処理が終了したら、ランダムサーチの結果(最適なパイプラインとその正答率)を見てみましょう。
以下、コードです。
# ランダムサーチの結果 print(rand_search.best_params_) #最適なパイプライン print(rand_search.best_score_) #正答率
以下、実行結果です。
構築されたのは、特徴量の欠測値で補完し、その後にRobust Scalarで標準化したデータで使い、C=1で正則化したSVM分類器です。学習データに対する正答率は82%です。
テストデータで予測精度の検証をしましょう。
以下、コードです。
# テストデータで精度検証 y_test_pred = rand_search.predict(X_test) print('accuracy:',accuracy_score(y_test, y_test_pred)) print('f1:', f1_score(y_test, y_test_pred))
以下、実行結果です。
テストデータの正答率は77%です。
まとめ
今回は、「予測モデルは機械学習パイプライン化しよう(Python)」ということで、PythonのScikit-learn(sklearn)を使い、パイプラインの構築の仕方について簡単に説明しました。

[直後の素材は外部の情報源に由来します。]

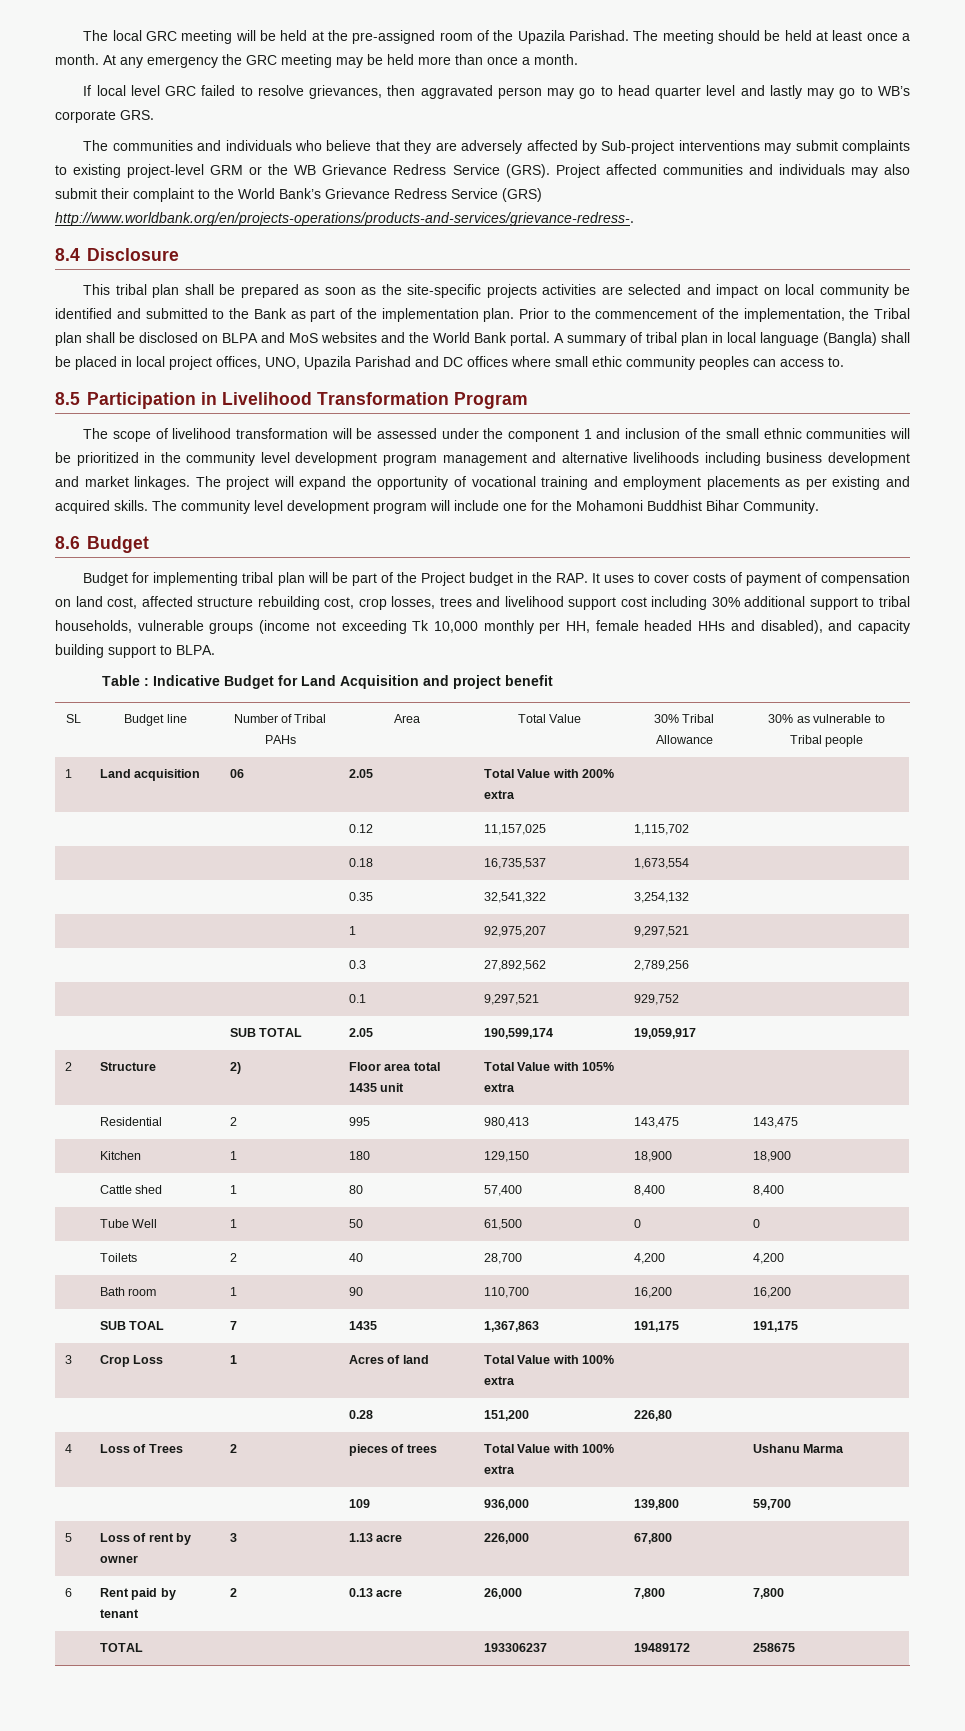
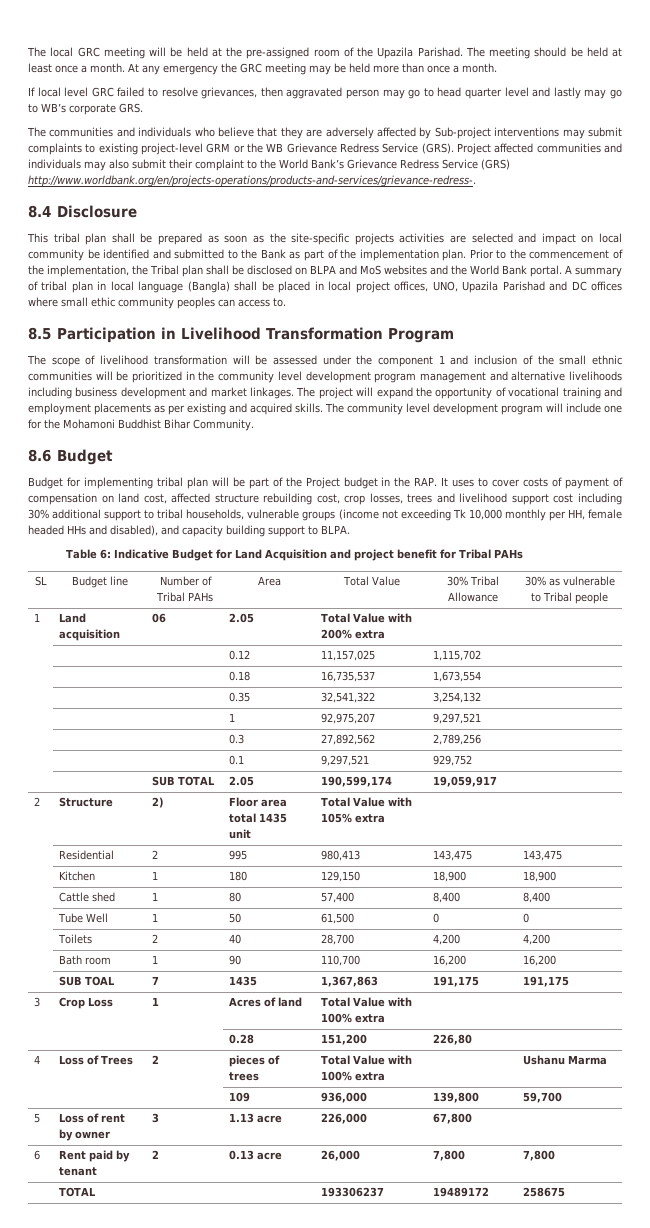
- Table : Indicative Budget for Land Acquisition and project benefit
+ Table 6: Indicative Budget for Land Acquisition and project benefit for Tribal PAHs

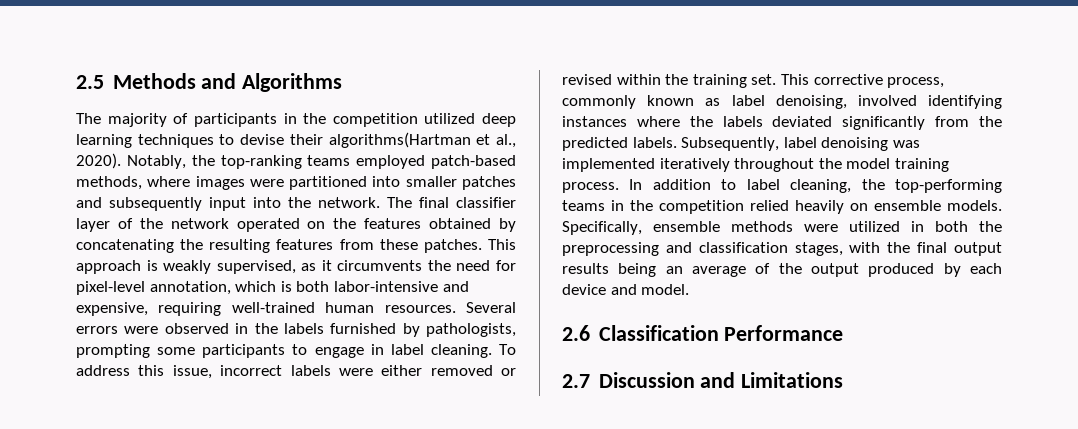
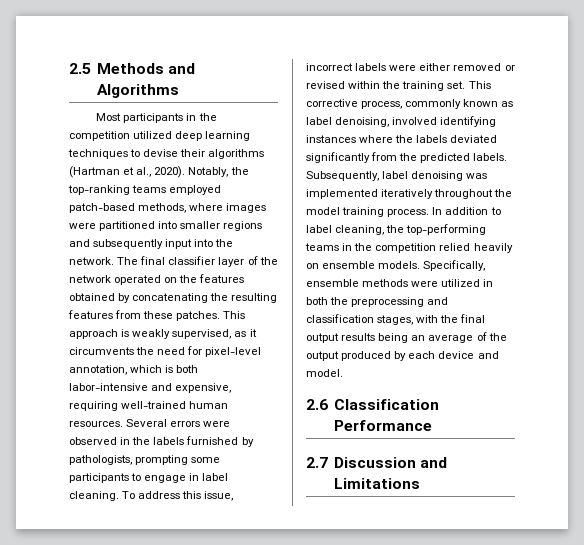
- The majority of participants in the competition utilized deep learning techniques to devise their algorithms(Hartman et al., 2020).
+ Most participants in the competition utilized deep learning techniques to devise their algorithms (Hartman et al., 2020).
- Notably, the top-ranking teams employed patch-based methods, where images were partitioned into smaller patches and subsequently input into the network.
+ Notably, the top-ranking teams employed patch-based methods, where images were partitioned into smaller regions and subsequently input into the network.

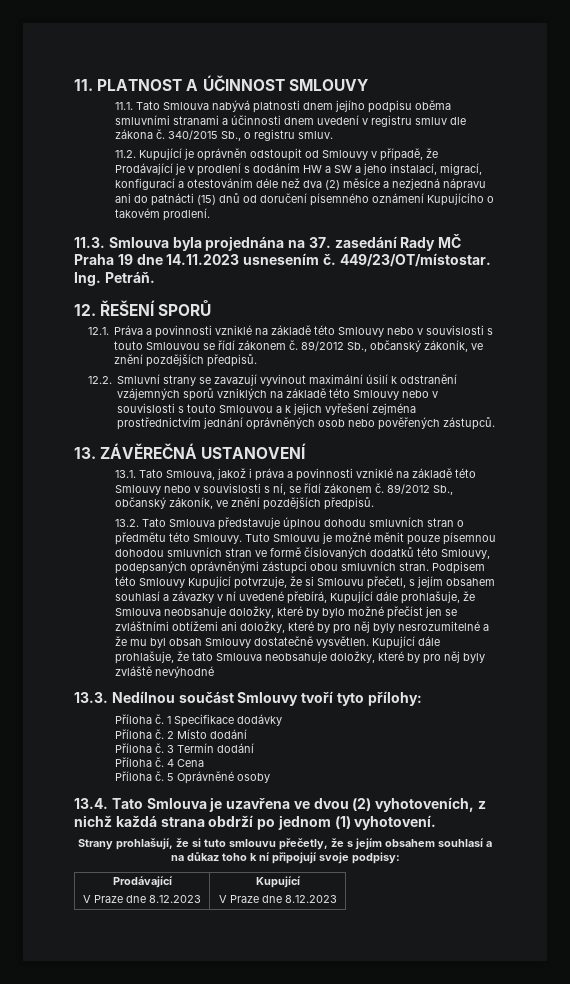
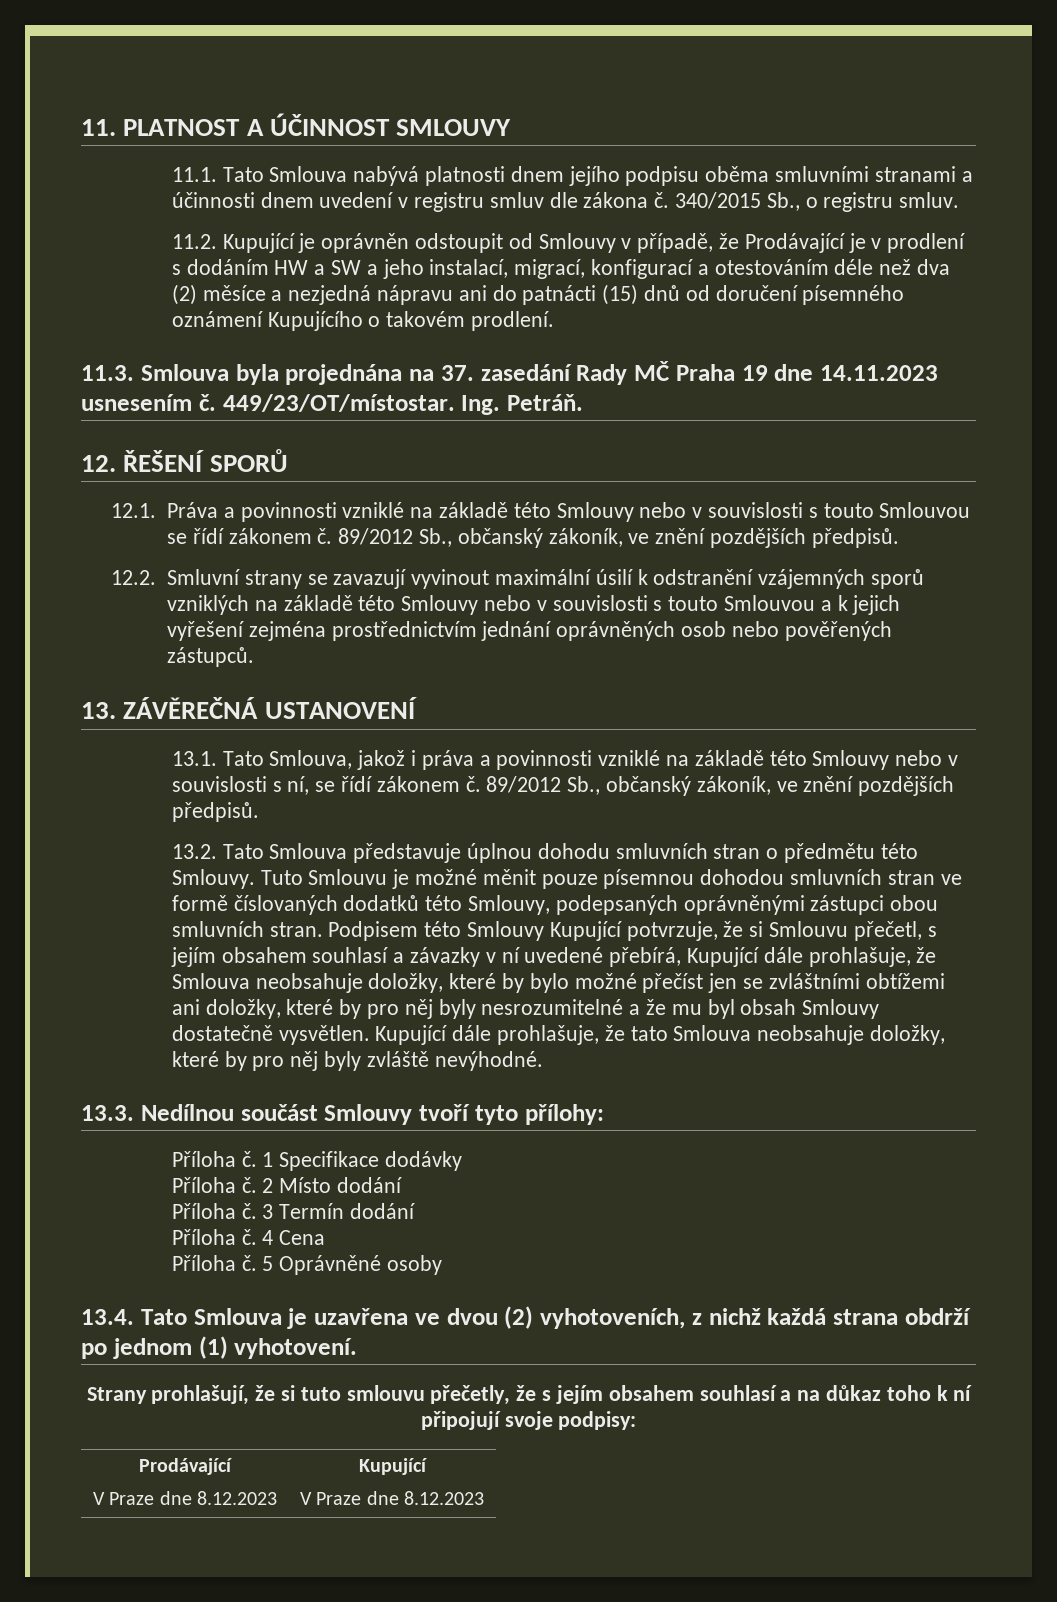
- Kupující dále prohlašuje, že tato Smlouva neobsahuje doložky, které by pro něj byly zvláště nevýhodné
+ Kupující dále prohlašuje, že tato Smlouva neobsahuje doložky, které by pro něj byly zvláště nevýhodné.

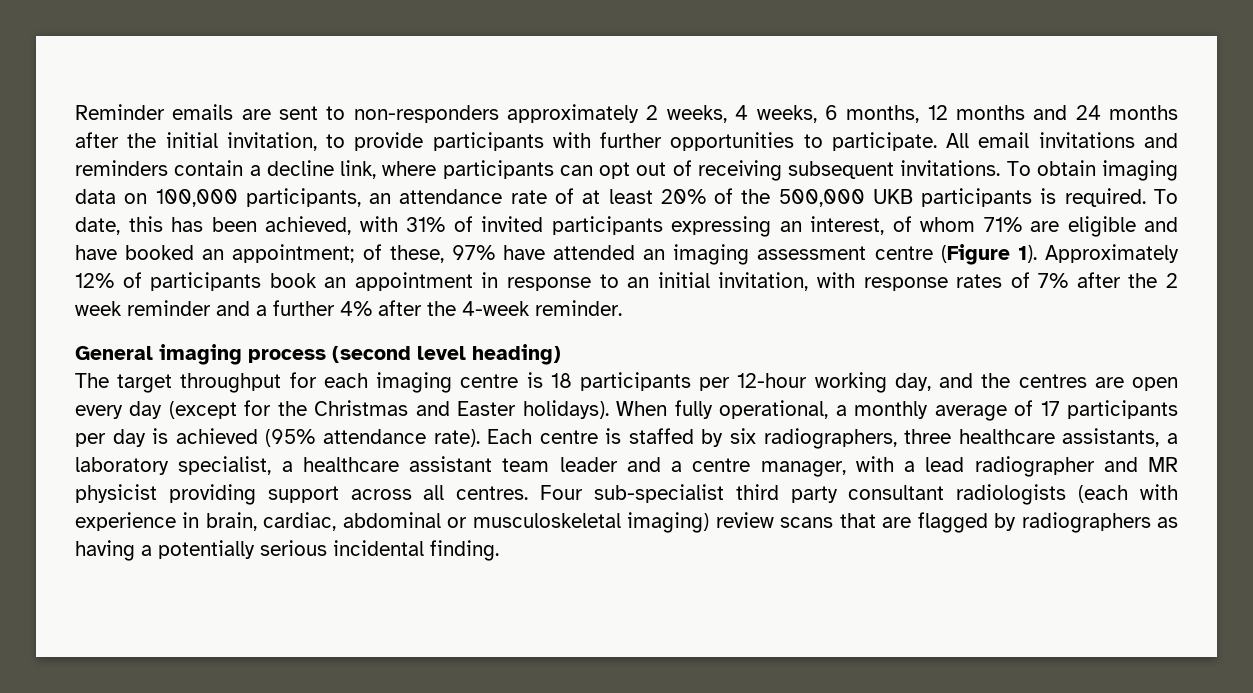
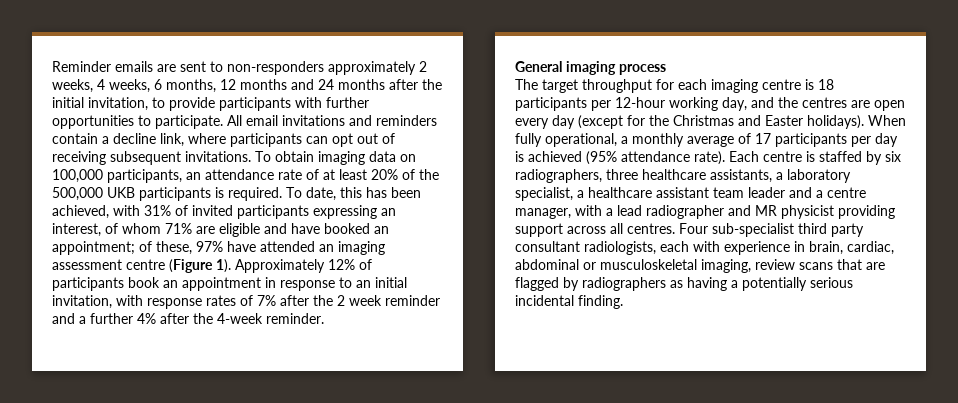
- General imaging process (second level heading)
+ General imaging process
- Four sub-specialist third party consultant radiologists (each with experience in brain, cardiac, abdominal or musculoskeletal imaging) review scans that are flagged by radiographers as having a potentially serious incidental finding.
+ Four sub-specialist third party consultant radiologists, each with experience in brain, cardiac, abdominal or musculoskeletal imaging, review scans that are flagged by radiographers as having a potentially serious incidental finding.

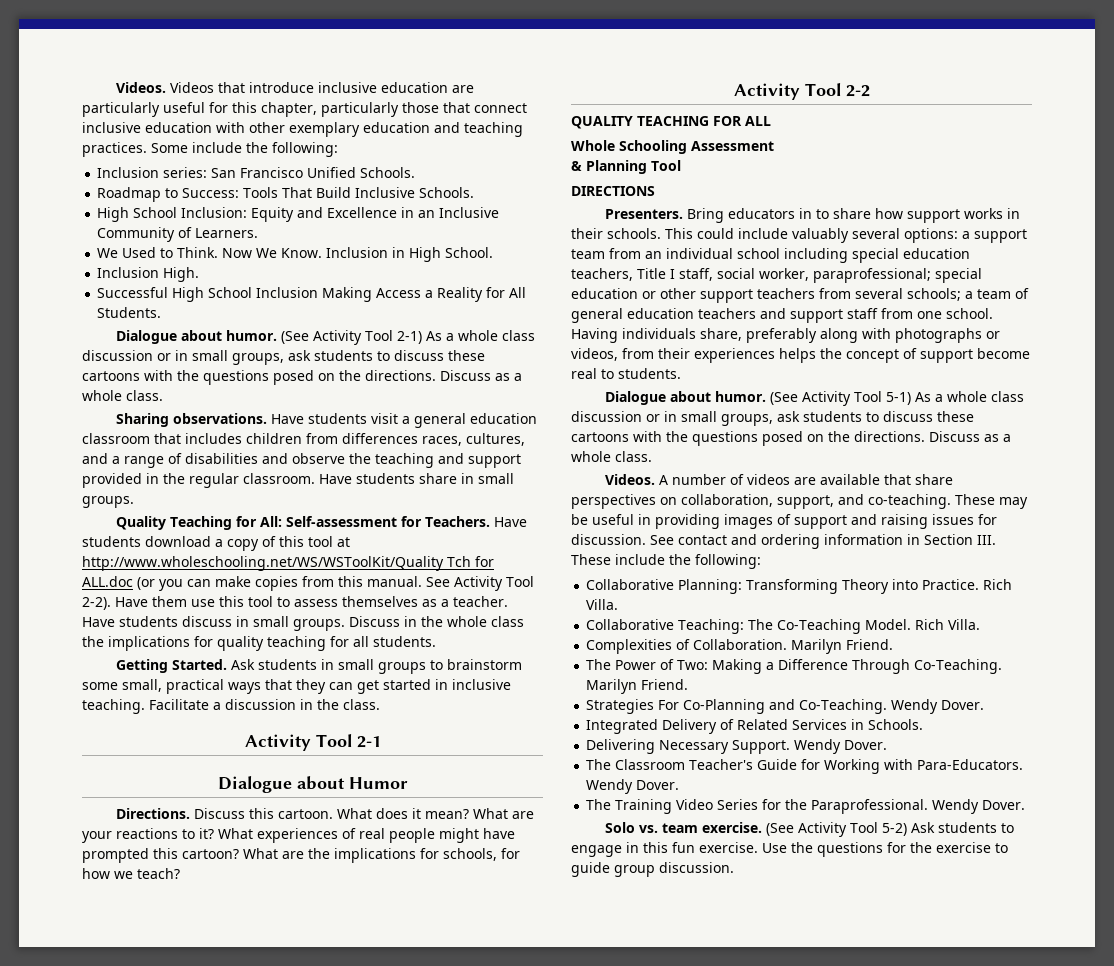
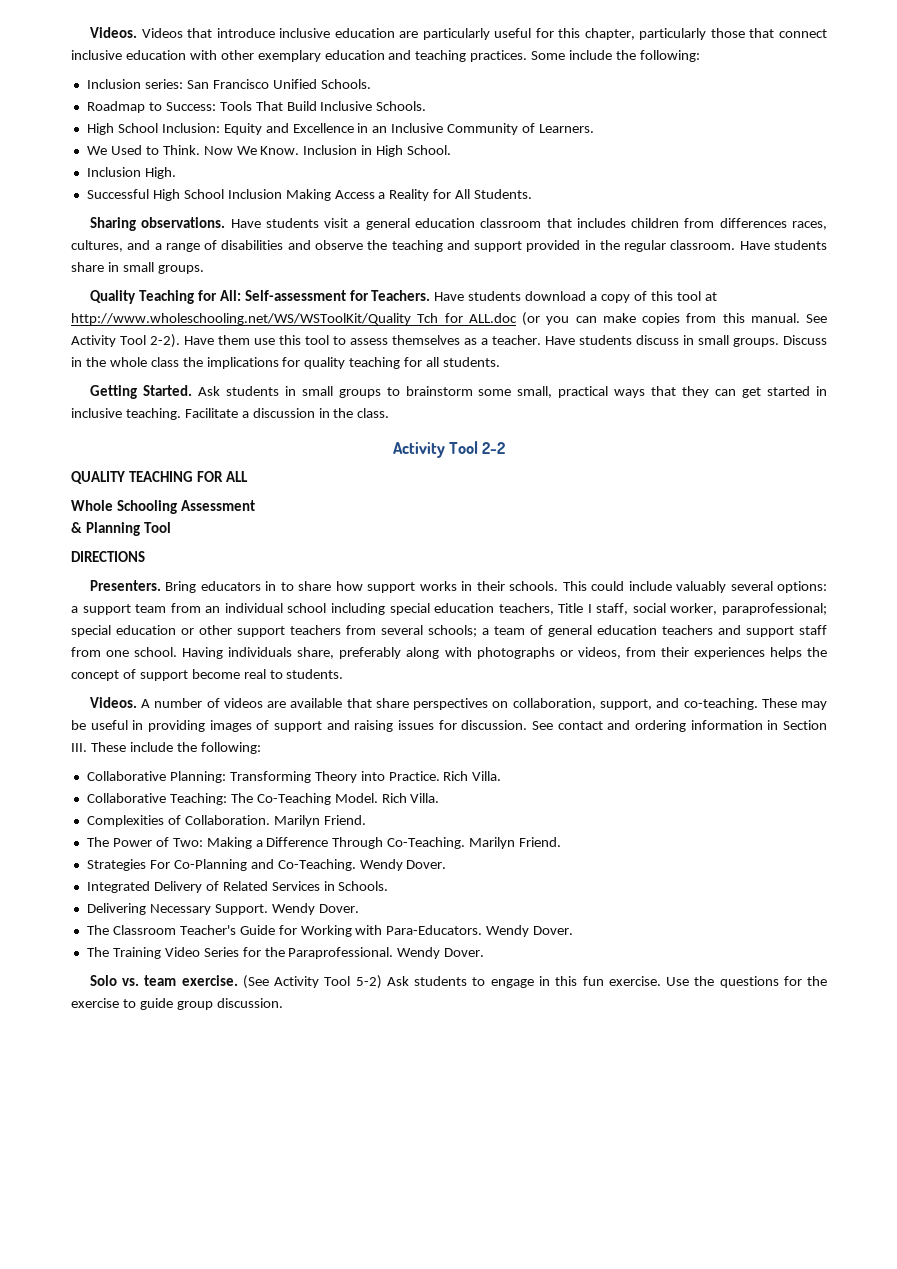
- Dialogue about humor. (See Activity Tool 2-1) As a whole class discussion or in small groups, ask students to discuss these cartoons with the questions posed on the directions. Discuss as a whole class.
- Activity Tool 2-1
- Dialogue about Humor
- Directions. Discuss this cartoon. What does it mean? What are your reactions to it? What experiences of real people might have prompted this cartoon? What are the implications for schools, for how we teach?
- Dialogue about humor. (See Activity Tool 5-1) As a whole class discussion or in small groups, ask students to discuss these cartoons with the questions posed on the directions. Discuss as a whole class.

なんか面倒だな…… と思った方もいるかもしれませんが、パイプラインを含めたモデル構築を試行錯誤するとき、意外と便利です。運用上もパイプライン化されていると良いかと思います。
ただ、パイプラインを思い描くには、ある程度の経験が必要になります。どんなに慣れても、探索的なデータ分析を抜きにして、パイプラインを描くのは難しいと思います。
探索的データ分析ってなぁ~に、という方もいるかもしれませんので、別の機会にお話しします。